** DATA SHOWN follows **

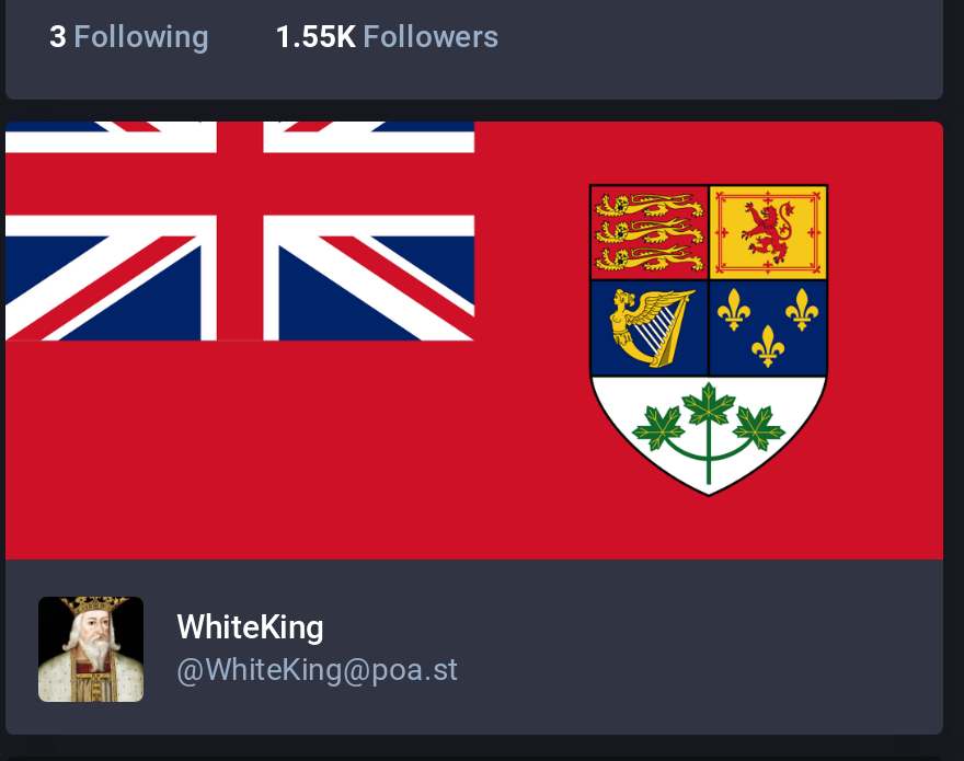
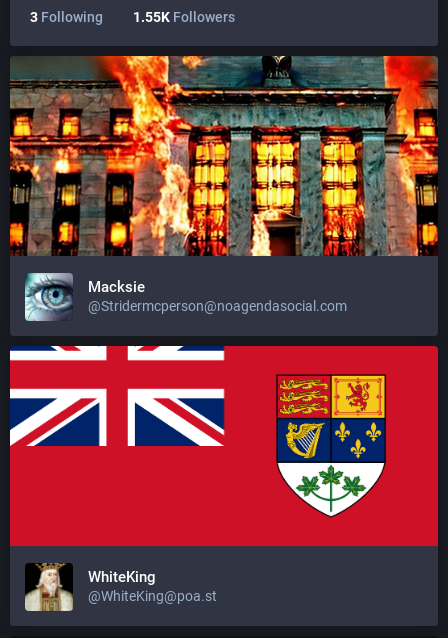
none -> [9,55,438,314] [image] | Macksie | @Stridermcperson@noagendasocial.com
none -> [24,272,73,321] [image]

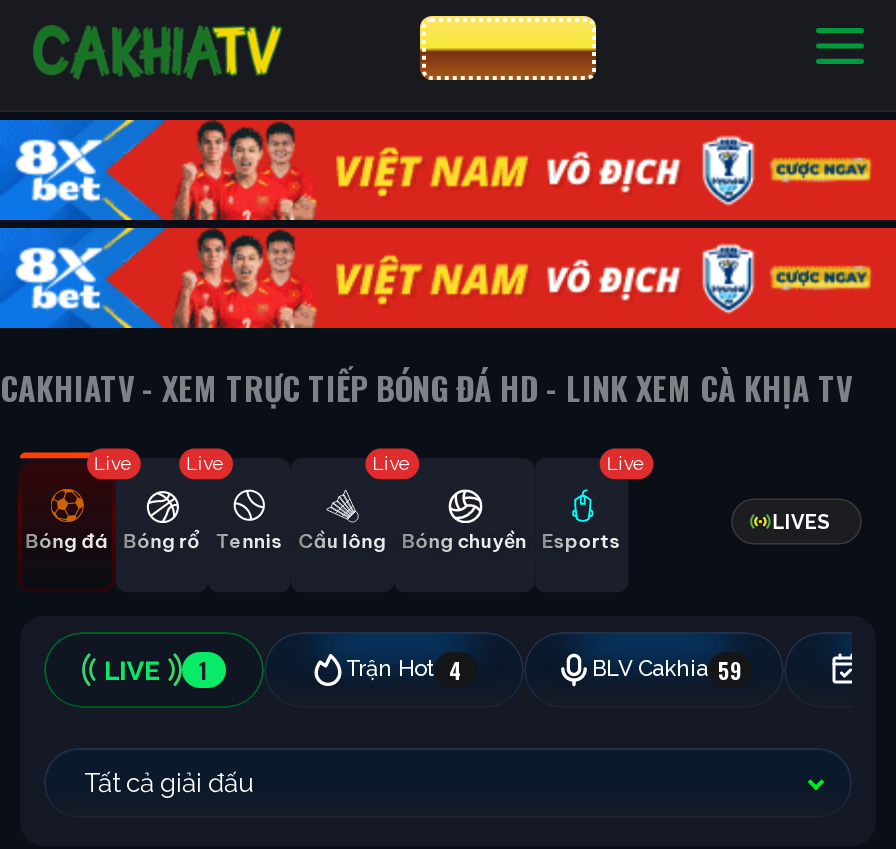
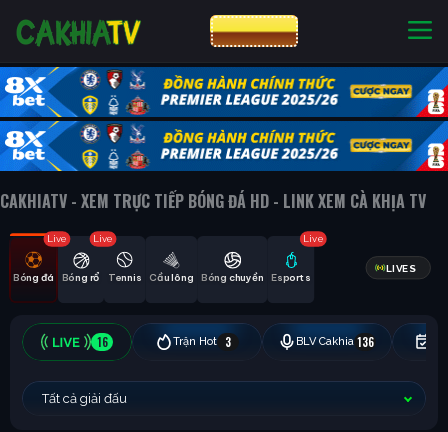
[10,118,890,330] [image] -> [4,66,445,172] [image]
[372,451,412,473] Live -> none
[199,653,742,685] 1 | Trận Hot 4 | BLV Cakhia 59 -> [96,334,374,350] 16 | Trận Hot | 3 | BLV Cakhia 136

** End of DATA SHOWN **

Without the pictures, return each entry exactly as given.

◆ EXERCISE RESPONSE:
none -> [9,55,438,314] [image] | Macksie | @Stridermcperson@noagendasocial.com
none -> [24,272,73,321] [image]

[10,118,890,330] [image] -> [4,66,445,172] [image]
[372,451,412,473] Live -> none
[199,653,742,685] 1 | Trận Hot 4 | BLV Cakhia 59 -> [96,334,374,350] 16 | Trận Hot | 3 | BLV Cakhia 136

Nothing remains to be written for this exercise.